GOAL OF THE EXERCISE ->
Repeat only the lines below from the one containing "q to exit the shell" through the one containing "- we can easily", inclusive, exactly as written.

+-------+

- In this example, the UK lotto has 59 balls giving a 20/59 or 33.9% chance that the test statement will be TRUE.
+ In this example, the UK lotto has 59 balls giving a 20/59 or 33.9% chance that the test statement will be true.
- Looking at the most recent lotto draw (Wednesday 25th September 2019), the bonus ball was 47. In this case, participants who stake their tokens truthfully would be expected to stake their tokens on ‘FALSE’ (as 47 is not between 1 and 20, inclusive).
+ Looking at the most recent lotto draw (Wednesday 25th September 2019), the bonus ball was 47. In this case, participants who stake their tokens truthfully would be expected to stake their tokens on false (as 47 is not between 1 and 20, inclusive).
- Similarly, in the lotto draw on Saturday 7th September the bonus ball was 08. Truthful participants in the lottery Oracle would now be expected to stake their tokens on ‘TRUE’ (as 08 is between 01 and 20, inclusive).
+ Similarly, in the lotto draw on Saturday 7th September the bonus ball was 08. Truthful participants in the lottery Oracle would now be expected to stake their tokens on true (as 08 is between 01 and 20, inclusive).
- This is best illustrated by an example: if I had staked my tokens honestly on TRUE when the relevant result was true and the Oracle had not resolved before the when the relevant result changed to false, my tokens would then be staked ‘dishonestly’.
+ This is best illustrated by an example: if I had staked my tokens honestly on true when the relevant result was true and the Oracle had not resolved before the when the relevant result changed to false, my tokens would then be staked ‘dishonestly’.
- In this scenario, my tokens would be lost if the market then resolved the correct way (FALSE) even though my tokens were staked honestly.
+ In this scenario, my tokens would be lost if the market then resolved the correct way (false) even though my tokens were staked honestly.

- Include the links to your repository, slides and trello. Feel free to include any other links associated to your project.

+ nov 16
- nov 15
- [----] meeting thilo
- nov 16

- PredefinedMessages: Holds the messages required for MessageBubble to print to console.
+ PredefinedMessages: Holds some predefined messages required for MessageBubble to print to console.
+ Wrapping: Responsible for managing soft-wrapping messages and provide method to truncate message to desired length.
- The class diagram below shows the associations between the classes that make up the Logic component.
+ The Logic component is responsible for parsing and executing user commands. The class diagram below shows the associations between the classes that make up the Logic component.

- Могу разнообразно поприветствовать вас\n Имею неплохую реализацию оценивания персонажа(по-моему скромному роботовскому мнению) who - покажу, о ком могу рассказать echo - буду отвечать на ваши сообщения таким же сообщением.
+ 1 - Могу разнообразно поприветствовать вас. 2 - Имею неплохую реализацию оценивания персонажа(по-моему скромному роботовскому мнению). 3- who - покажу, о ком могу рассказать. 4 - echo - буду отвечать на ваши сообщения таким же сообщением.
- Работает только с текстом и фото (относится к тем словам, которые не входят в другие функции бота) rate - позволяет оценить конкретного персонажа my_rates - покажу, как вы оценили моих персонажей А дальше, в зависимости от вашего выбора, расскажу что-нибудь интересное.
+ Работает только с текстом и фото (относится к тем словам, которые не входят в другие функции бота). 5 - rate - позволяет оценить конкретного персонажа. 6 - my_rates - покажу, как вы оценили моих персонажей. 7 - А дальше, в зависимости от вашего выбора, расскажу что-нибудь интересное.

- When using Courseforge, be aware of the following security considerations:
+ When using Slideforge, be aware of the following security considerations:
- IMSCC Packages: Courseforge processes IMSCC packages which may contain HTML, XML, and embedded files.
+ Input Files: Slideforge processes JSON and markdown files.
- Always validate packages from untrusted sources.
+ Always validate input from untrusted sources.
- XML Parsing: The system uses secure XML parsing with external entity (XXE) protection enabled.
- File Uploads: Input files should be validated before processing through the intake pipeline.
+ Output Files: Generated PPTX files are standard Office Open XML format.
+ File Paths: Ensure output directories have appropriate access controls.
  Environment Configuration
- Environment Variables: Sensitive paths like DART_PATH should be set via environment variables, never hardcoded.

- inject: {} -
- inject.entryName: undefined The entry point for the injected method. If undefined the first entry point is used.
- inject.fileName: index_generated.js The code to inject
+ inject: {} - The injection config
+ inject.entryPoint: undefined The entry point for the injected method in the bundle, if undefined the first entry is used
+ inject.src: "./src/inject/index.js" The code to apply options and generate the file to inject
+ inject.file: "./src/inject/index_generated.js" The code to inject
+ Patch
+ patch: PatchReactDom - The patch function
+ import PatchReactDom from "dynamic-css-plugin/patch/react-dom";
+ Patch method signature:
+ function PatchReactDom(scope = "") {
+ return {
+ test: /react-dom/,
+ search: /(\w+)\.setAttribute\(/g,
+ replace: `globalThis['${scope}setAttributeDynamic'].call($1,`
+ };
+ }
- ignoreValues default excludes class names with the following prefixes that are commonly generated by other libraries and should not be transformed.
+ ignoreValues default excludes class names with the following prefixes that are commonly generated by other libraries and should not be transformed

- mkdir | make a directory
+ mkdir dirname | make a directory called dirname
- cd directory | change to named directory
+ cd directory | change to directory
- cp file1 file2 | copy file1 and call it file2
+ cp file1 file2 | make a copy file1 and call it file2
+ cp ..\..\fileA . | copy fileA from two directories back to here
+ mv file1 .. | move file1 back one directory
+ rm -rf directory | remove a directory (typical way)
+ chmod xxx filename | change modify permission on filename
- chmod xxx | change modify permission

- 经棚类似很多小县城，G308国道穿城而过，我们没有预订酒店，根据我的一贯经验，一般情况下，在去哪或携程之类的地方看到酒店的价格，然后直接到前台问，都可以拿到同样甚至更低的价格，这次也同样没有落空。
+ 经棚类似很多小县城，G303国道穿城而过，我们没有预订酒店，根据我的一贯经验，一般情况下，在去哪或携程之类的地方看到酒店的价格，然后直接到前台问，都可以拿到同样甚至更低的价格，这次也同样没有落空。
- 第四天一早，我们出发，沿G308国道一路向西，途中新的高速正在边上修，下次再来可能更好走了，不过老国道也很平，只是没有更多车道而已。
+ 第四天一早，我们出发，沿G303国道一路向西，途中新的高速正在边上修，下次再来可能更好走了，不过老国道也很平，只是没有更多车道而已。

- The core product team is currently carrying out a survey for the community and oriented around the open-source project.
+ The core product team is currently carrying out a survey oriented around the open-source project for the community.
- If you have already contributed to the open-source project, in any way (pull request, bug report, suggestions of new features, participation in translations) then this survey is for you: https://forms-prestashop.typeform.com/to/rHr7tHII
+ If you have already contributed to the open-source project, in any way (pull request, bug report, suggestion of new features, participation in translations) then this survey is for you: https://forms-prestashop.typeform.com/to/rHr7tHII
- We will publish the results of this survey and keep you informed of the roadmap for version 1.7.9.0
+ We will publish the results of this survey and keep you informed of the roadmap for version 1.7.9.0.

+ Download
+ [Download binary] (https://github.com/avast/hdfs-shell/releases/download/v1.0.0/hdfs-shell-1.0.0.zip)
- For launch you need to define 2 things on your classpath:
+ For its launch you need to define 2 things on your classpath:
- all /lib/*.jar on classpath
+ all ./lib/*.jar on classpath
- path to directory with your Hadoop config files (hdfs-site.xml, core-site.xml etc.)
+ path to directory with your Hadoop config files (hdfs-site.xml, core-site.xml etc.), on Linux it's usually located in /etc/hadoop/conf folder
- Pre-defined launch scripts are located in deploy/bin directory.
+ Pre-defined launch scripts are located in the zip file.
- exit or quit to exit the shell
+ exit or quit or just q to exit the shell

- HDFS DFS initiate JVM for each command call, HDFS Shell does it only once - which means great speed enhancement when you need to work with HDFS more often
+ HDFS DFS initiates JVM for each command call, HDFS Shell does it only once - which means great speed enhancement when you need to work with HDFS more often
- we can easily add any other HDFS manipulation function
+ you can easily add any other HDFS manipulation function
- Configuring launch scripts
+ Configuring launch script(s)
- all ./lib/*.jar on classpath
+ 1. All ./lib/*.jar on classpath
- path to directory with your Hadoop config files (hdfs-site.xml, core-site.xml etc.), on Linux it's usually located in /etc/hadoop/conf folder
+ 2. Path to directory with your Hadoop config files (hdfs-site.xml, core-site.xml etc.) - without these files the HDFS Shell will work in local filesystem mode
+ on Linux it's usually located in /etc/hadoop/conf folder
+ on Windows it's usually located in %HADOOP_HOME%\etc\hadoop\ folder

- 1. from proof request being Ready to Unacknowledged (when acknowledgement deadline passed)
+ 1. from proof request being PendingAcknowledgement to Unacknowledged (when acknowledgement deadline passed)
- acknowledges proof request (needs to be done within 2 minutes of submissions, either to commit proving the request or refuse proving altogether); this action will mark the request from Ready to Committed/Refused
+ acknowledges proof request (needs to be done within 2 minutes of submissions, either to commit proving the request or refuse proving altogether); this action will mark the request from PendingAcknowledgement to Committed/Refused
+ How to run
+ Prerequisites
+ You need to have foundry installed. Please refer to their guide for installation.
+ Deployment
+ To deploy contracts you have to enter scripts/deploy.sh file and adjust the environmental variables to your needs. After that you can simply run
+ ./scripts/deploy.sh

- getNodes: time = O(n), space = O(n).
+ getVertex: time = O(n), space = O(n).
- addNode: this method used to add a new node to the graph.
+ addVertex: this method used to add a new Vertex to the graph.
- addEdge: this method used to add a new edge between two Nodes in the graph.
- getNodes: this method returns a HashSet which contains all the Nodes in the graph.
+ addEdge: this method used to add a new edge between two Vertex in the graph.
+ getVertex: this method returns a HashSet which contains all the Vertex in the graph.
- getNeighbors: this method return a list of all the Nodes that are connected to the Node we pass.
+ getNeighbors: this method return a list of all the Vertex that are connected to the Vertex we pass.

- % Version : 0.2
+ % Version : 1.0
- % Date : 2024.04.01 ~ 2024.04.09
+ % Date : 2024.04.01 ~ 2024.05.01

+-------+

WRITTEN RESPONSE ->
+ exit or quit or just q to exit the shell

- HDFS DFS initiate JVM for each command call, HDFS Shell does it only once - which means great speed enhancement when you need to work with HDFS more often
+ HDFS DFS initiates JVM for each command call, HDFS Shell does it only once - which means great speed enhancement when you need to work with HDFS more often
- we can easily add any other HDFS manipulation function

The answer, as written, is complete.